Defendant's argument compels further consideration of the facts alleged in this case. Plaintiff alleges that, after Defendant inspected the property, “Plaintiff submitted its Sworn Proof of Loss (‘POL') for the claimed damages resulting from the Loss in the replacement cost amount of $414,832.74 (structure only).” ECF No. 7 ¶ 12. It alleges that, as the result of Defendant's breach of contract and failure to promptly pay benefits, it “has been damaged in the sum of at least $404,941.05.” Id. ¶ 17. Plaintiff thereafter sets out various alleged unfair settlement practices under Chapter 541 without identifying any additional damages. See id. ¶¶ 23-37 (referencing Tex. Ins. Code § 541.060(a)(1), (2)(A), (3), (4), and (7)). Similarly, it sets out alleged violations of the DTPA without identifying any amount of additional damages. See id. ¶¶ 38-43 (referencing DTPA §§ 17.46(b)(5) and 17.50(a)(3)-(4)). But it does state that it “now makes a claim for its economic damages and reasonable and necessary attorney fees” for the violations of the DTPA and Section 541.060 of the Texas Insurance Code. Id. ¶ 39. It further alleges that the knowing acts of Defendant “was a producing cause of Plaintiff's damages described herein.” Id. ¶ 44.

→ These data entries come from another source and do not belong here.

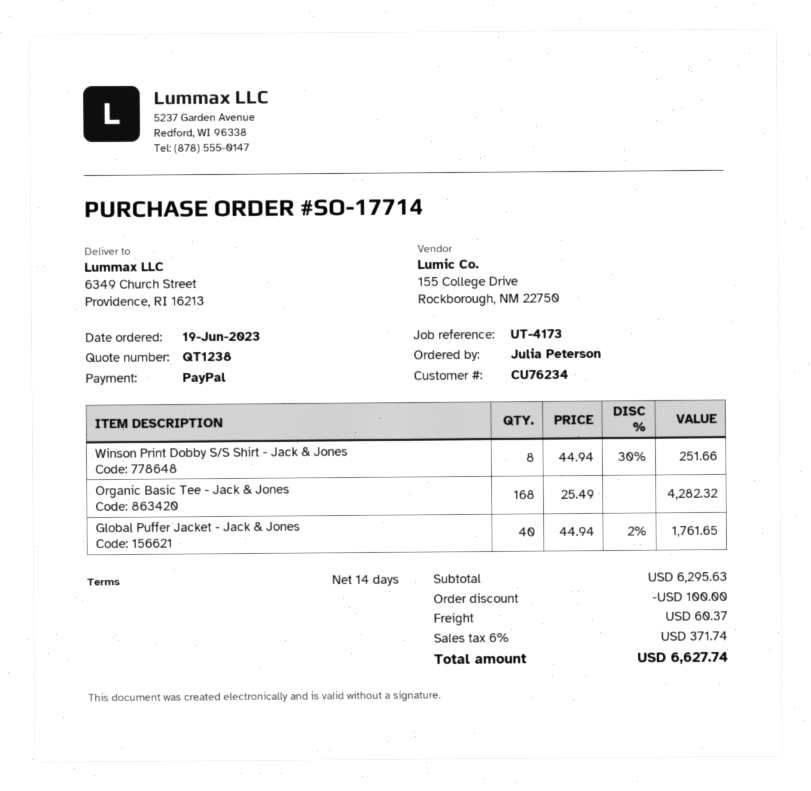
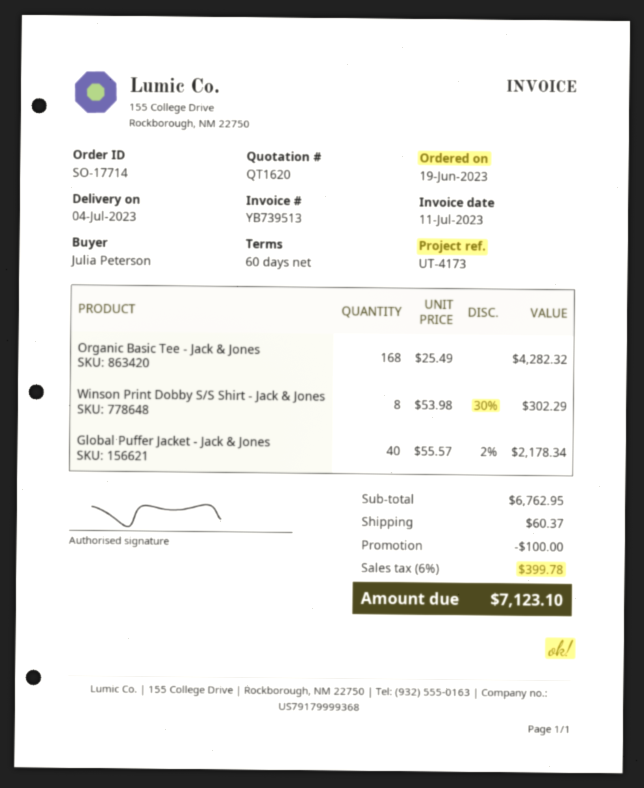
quote number: QT1238 -> QT1620
payment terms: 14 days -> 60 days
Winson Print Dobby S/S Shirt - Jack & Jones: 8 x 44.94 - 30% = 251.66 -> 8 x 53.98 - 30% = 302.29
Global Puffer Jacket - Jack & Jones: 40 x 44.94 - 2% = 1761.65 -> 40 x 55.57 - 2% = 2178.34
subtotal: 6295.63 -> 6762.95
tax: 6% = 371.74 -> 6% = 399.78
total: 6627.74 -> 7123.10

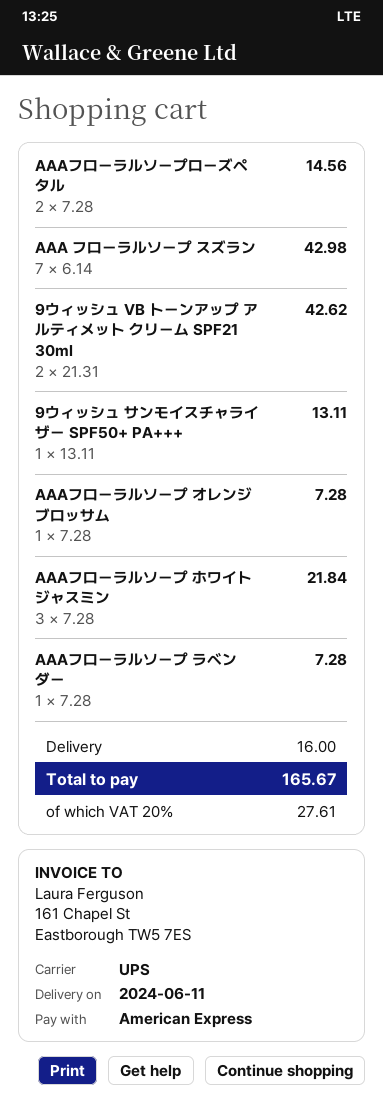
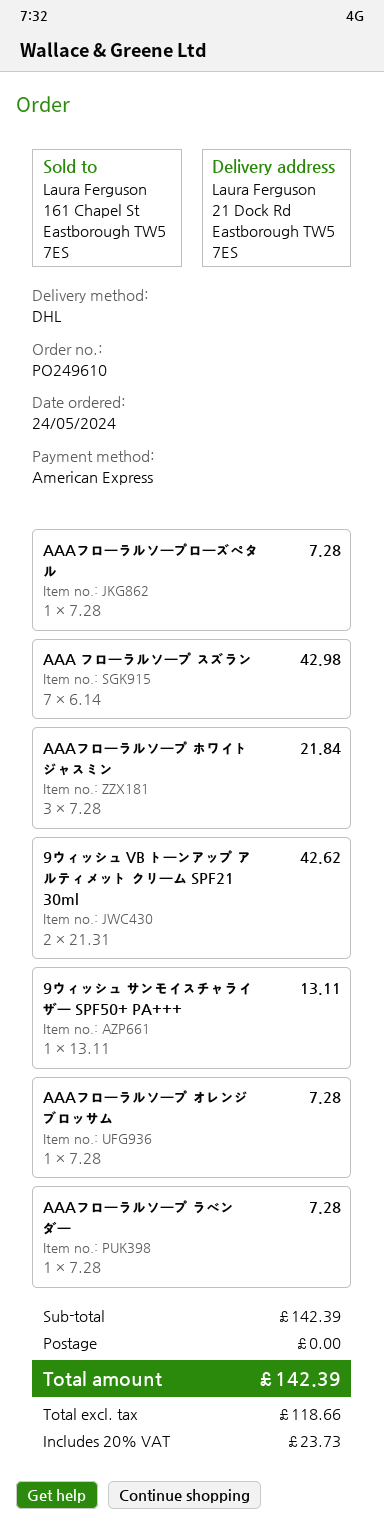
shipping method: UPS -> DHL
AAAフローラルソープローズペタル: 2 x 7.28 = 14.56 -> 1 x 7.28 = 7.28
shipping: 16.00 -> 0.00
tax: 20% = 27.61 -> 20% = 23.73
total: 165.67 -> 142.39

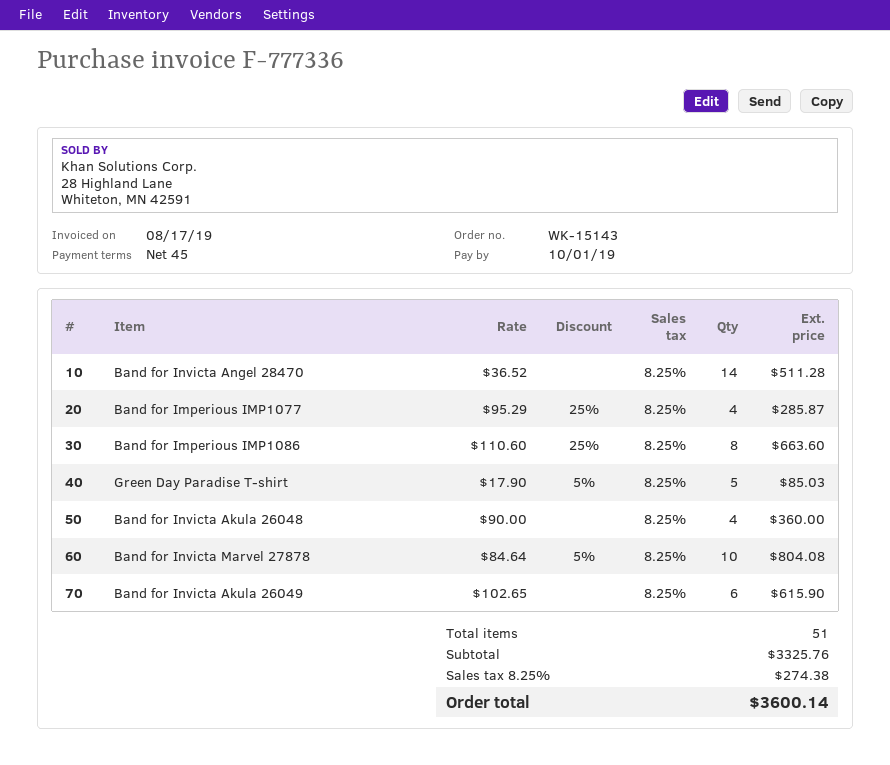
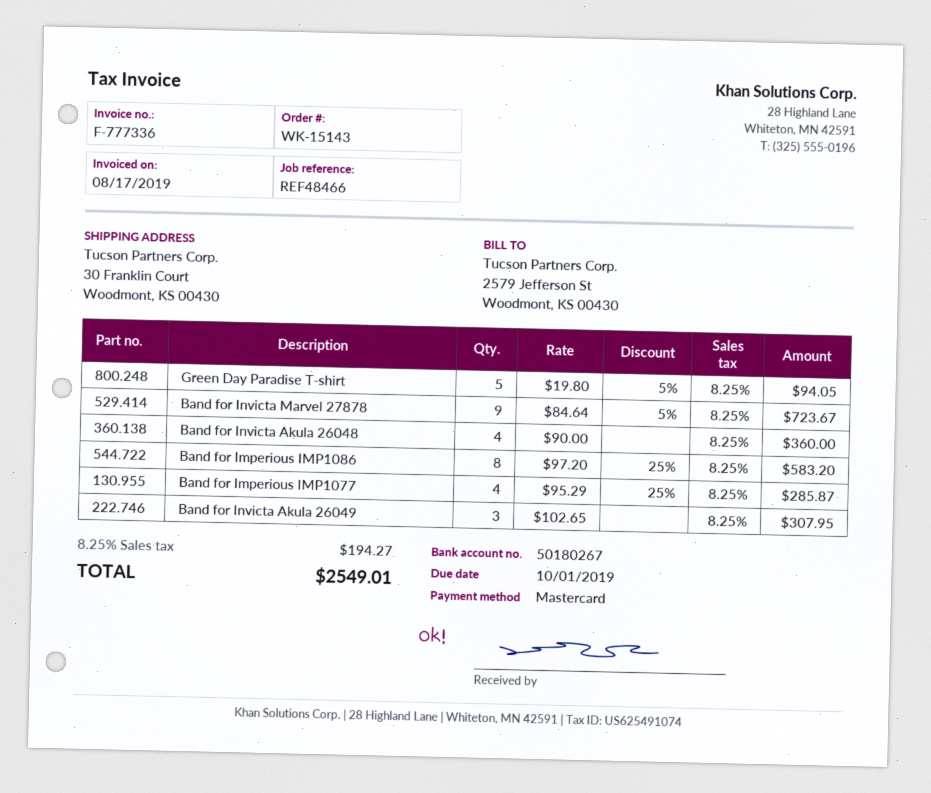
Band for Invicta Angel 28470: 14 x 36.52 = 511.28 -> none
Band for Imperious IMP1086: 8 x 110.60 - 25% = 663.60 -> 8 x 97.20 - 25% = 583.20
Green Day Paradise T-shirt: 5 x 17.90 - 5% = 85.03 -> 5 x 19.80 - 5% = 94.05
Band for Invicta Marvel 27878: 10 x 84.64 - 5% = 804.08 -> 9 x 84.64 - 5% = 723.67
Band for Invicta Akula 26049: 6 x 102.65 = 615.90 -> 3 x 102.65 = 307.95
tax: 8.25% = 274.38 -> 8.25% = 194.27
total: 3600.14 -> 2549.01

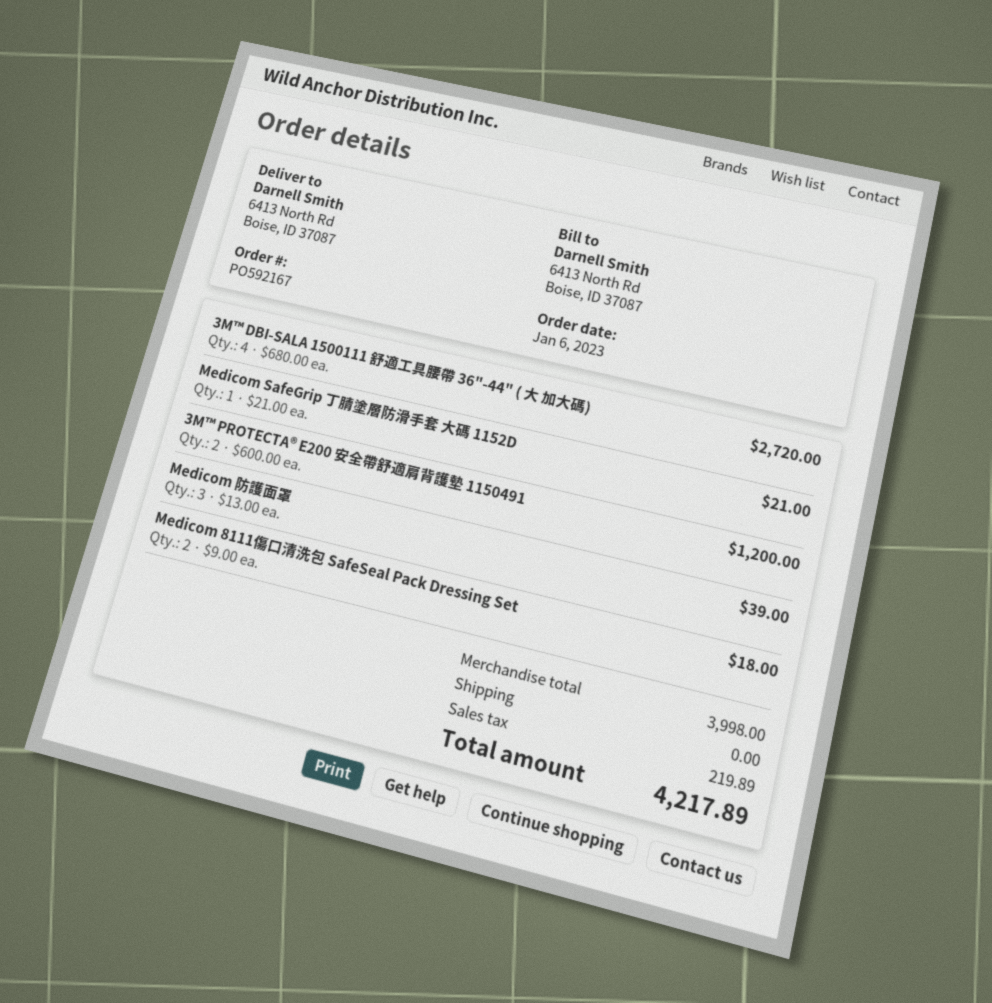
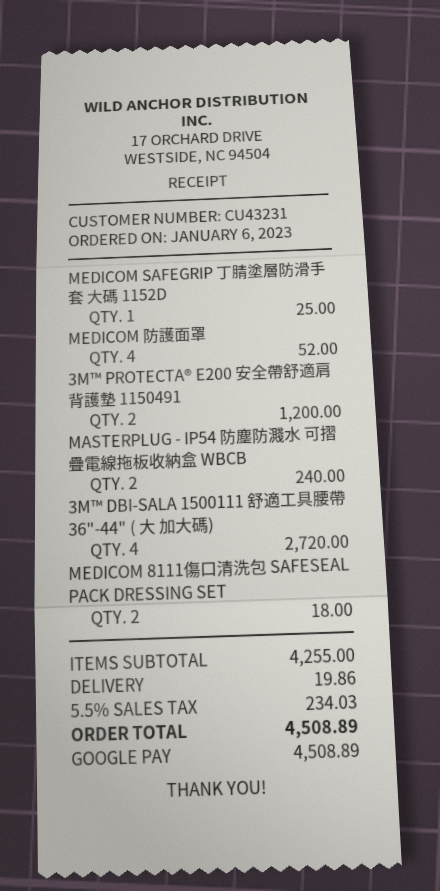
Medicom SafeGrip 丁腈塗層防滑手套 大碼 1152D: 1 for 21.00 -> 1 for 25.00
Medicom 防護面罩: 3 for 39.00 -> 4 for 52.00
MASTERPLUG - IP54 防塵防濺水 可摺疊電線拖板收納盒 WBCB: none -> 2 for 240.00
subtotal: 3998.00 -> 4255.00
shipping: 0.00 -> 19.86
tax: 219.89 -> 234.03
total: 4217.89 -> 4508.89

Relying on two district court cases that preceded Menchaca, Defendant argues that Plaintiff must plead more. Mot. at 6 (citing Tracy v. Chubb Lloyds Ins. Co. of Tex., No. 4:12-CV-042-A, 2012 WL 2477706, at *5 (N.D. Tex. June 28, 2012); Weidner v. Nationwide Prop. & Cas. Ins. Co., No. 4:13-CV-263, 2014 WL 8397281, at *6 (E.D. Tex. June 6, 2014) (recommendation of Mg. J.) adopted by 2014 WL 8494527 (E.D. Tex. Aug. 19, 2014)). In finding certain claims not plausible, Tracy began with “the recognition that Texas law does not, as a general rule, consider a Texas Insurance Code or common-law good faith and fair dealing claim to be viable unless the insured has suffered damages beyond the damages claimed for, or resulting from, breach of the insurance policy contract.” 2012 WL 2477706, at *5. In light of that general rule and because the Tracy court viewed “[t]he only reasonable reading of the allegations of plaintiffs' amended complaint” as referring to only “breach of contract damages,” the court found that “plaintiffs have failed to state viable extracontractual claims.” Id. at *6-7. Plaintiffs in Weidner did not respond to the argument that claims were “not plausible unless Plaintiffs have alleged damages separate and apart from their alleged contract damages,” and relying on Tracy, the Weidner court found “[t]he only reasonable interpretation of Plaintiffs' complaint is that the damages referred to by the Plaintiffs are breach of contract damages.” See 2014 WL 8397281, at *6.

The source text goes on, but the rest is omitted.